● Dataset records

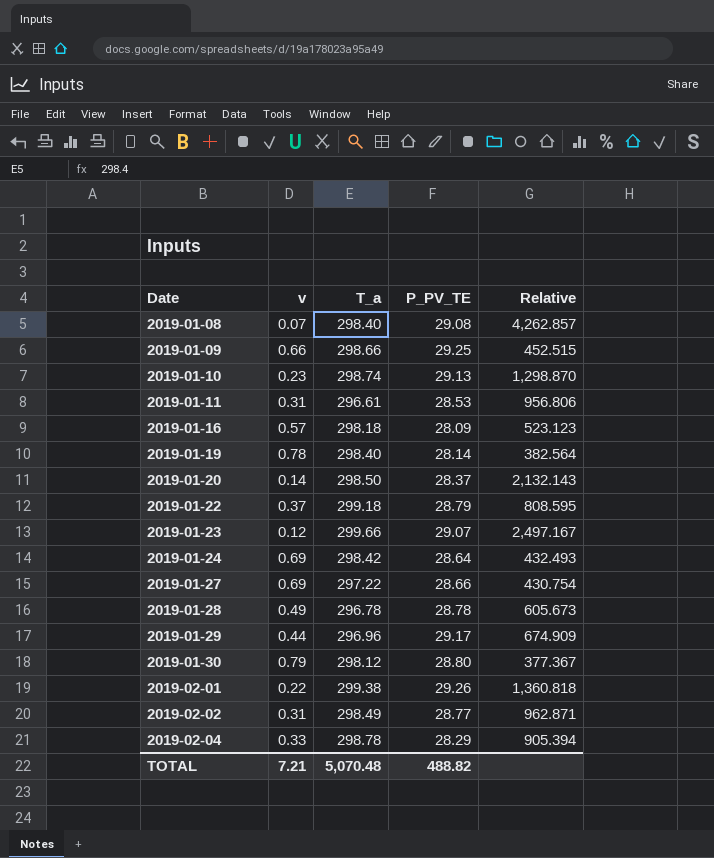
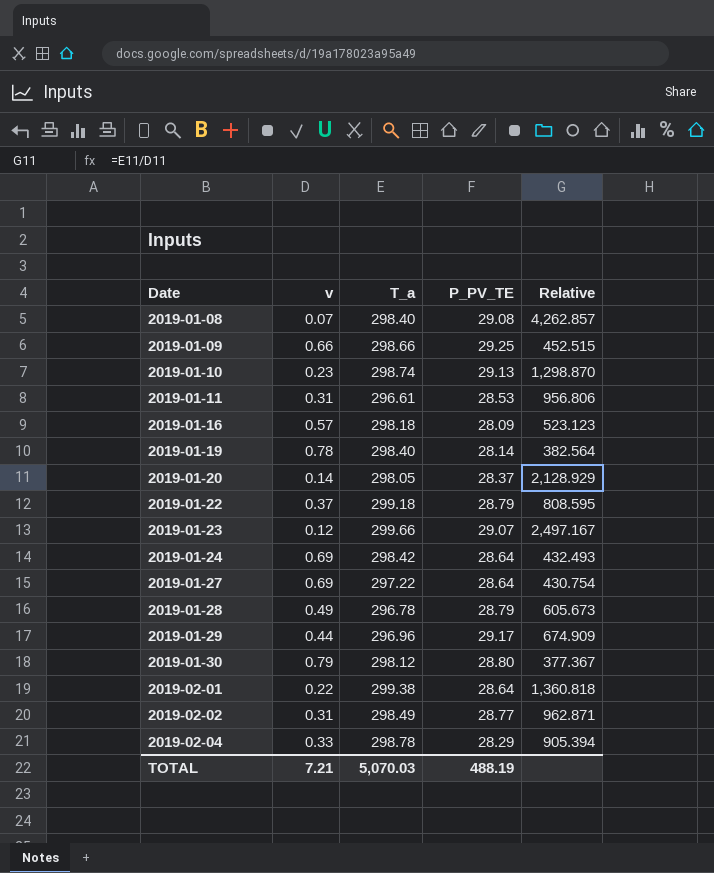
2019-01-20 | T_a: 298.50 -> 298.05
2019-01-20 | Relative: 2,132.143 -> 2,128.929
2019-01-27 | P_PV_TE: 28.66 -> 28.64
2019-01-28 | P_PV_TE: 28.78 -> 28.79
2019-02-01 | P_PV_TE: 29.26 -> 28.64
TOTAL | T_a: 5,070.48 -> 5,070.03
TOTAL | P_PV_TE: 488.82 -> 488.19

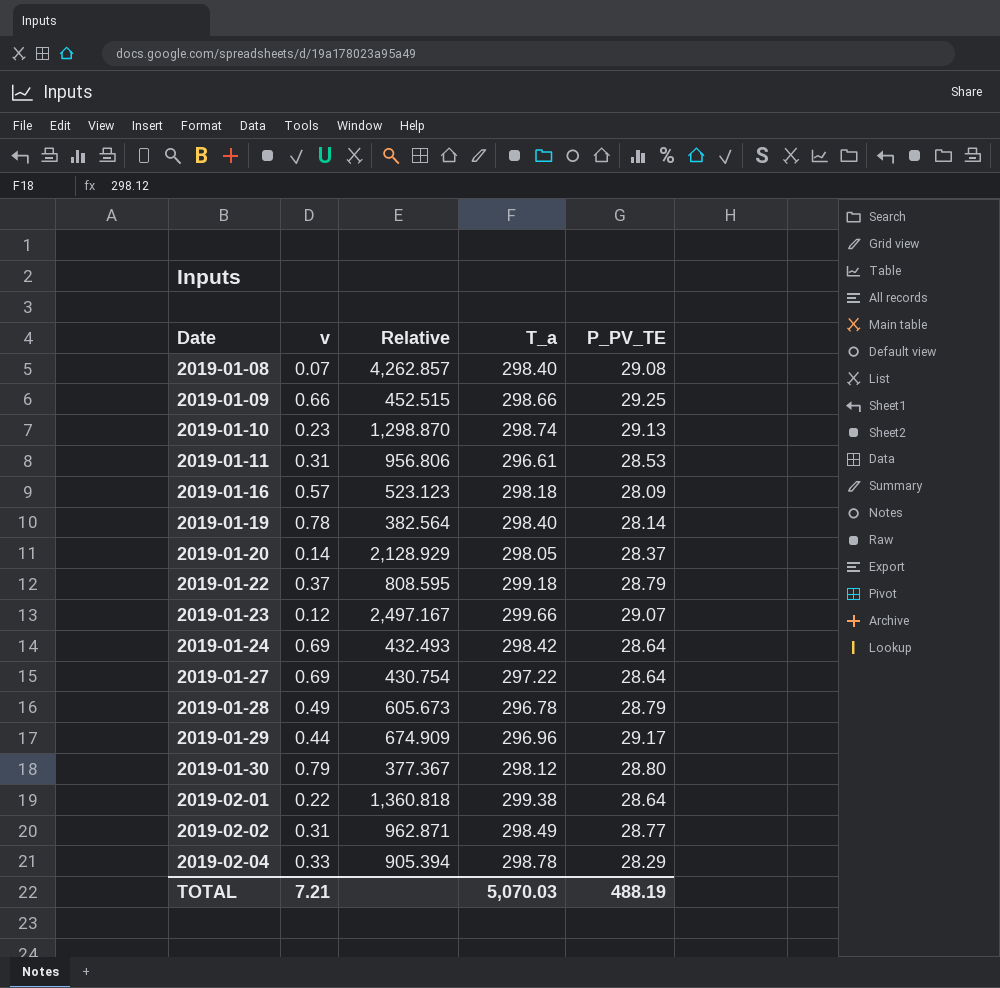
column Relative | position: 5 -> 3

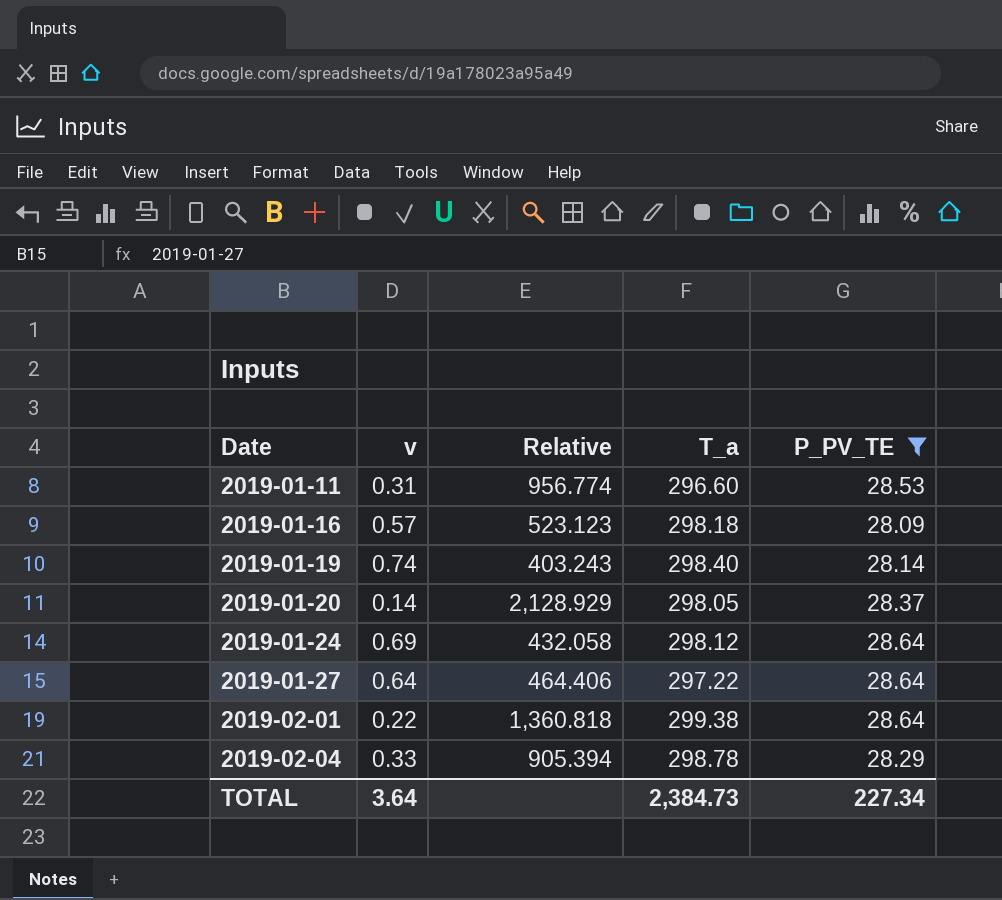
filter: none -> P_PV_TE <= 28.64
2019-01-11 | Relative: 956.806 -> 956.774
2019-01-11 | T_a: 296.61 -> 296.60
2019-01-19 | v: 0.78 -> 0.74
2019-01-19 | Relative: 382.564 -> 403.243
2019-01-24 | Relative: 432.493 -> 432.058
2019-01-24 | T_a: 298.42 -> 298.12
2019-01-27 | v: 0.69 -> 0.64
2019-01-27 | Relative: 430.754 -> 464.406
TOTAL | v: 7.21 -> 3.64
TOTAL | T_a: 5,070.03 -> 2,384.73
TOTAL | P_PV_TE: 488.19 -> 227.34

...

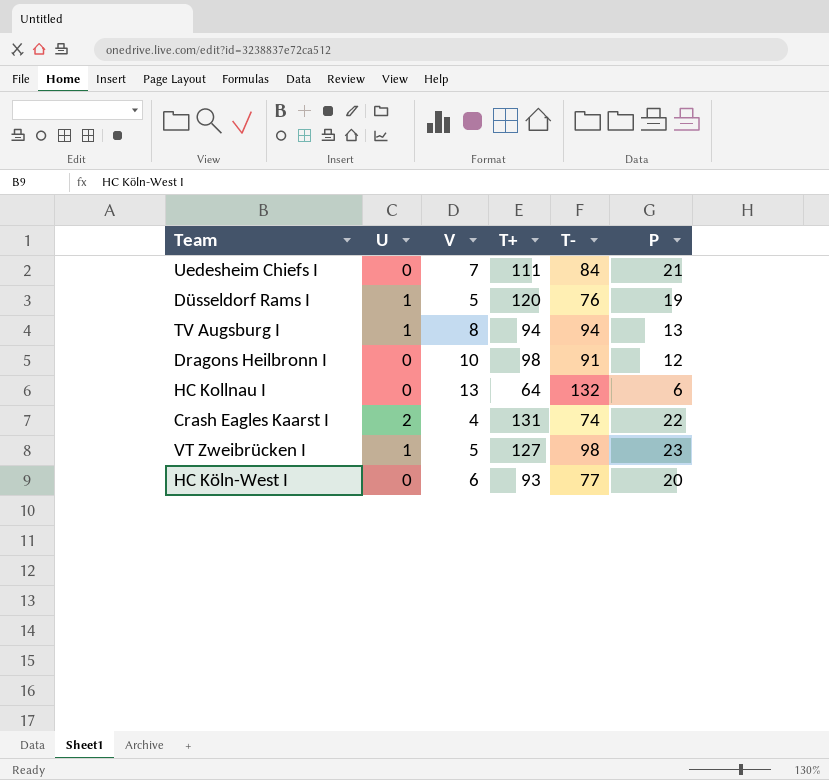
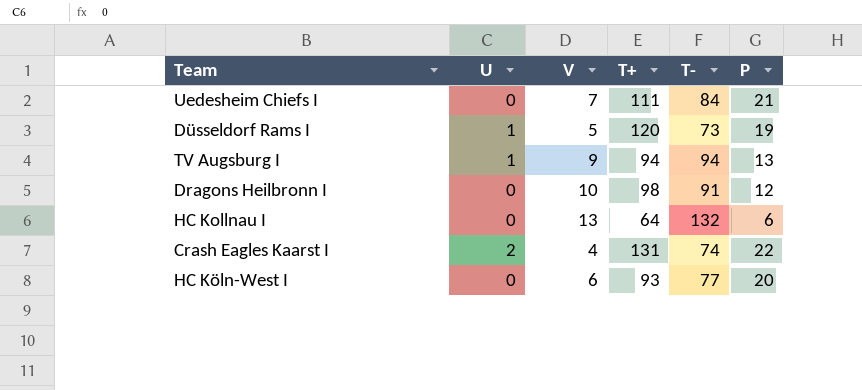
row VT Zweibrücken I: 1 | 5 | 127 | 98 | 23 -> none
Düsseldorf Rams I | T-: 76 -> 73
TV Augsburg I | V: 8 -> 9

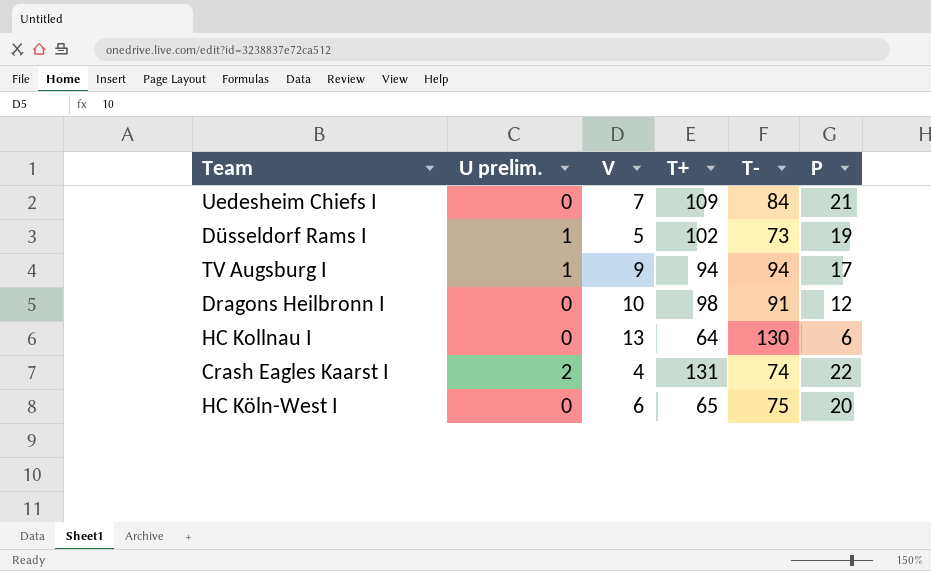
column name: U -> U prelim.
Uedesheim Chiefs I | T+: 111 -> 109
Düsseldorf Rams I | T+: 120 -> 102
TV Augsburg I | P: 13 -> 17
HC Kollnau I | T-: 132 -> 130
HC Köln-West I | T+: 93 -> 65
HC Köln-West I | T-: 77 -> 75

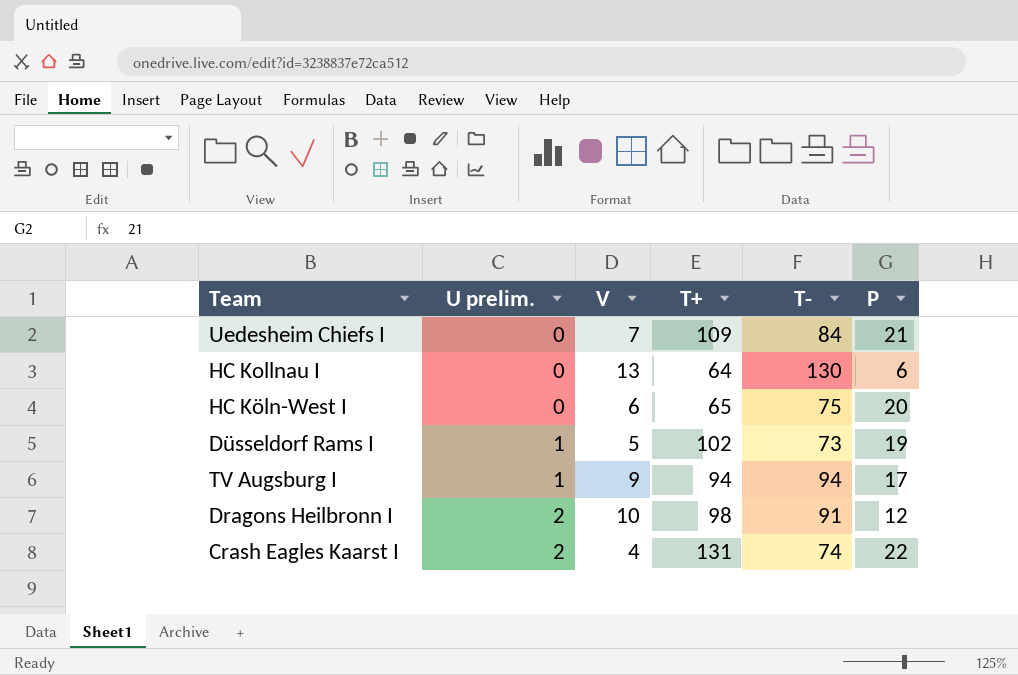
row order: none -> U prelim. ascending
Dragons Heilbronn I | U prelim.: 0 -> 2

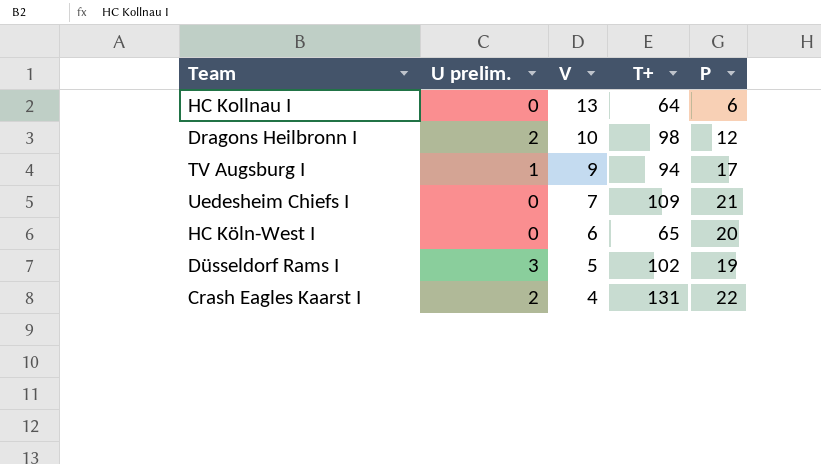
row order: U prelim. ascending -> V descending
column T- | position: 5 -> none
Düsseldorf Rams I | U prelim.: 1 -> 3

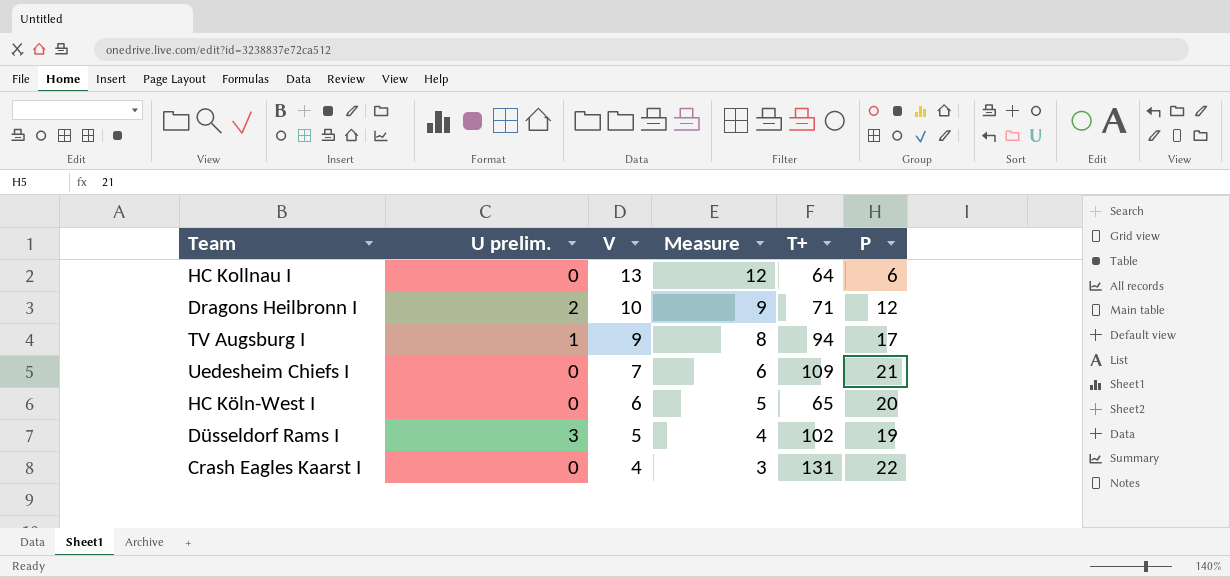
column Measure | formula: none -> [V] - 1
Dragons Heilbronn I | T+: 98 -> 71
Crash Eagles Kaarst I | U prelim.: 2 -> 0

● What you are asked to do
For this exercise, set down the lines in the entries above from the one with "column T- | position: 5 -> none" through the one with "Crash Eagles Kaarst I | U prelim.: 2 -> 0" exactly as written, without any pictures.

● Task result
column T- | position: 5 -> none
Düsseldorf Rams I | U prelim.: 1 -> 3

column Measure | formula: none -> [V] - 1
Dragons Heilbronn I | T+: 98 -> 71
Crash Eagles Kaarst I | U prelim.: 2 -> 0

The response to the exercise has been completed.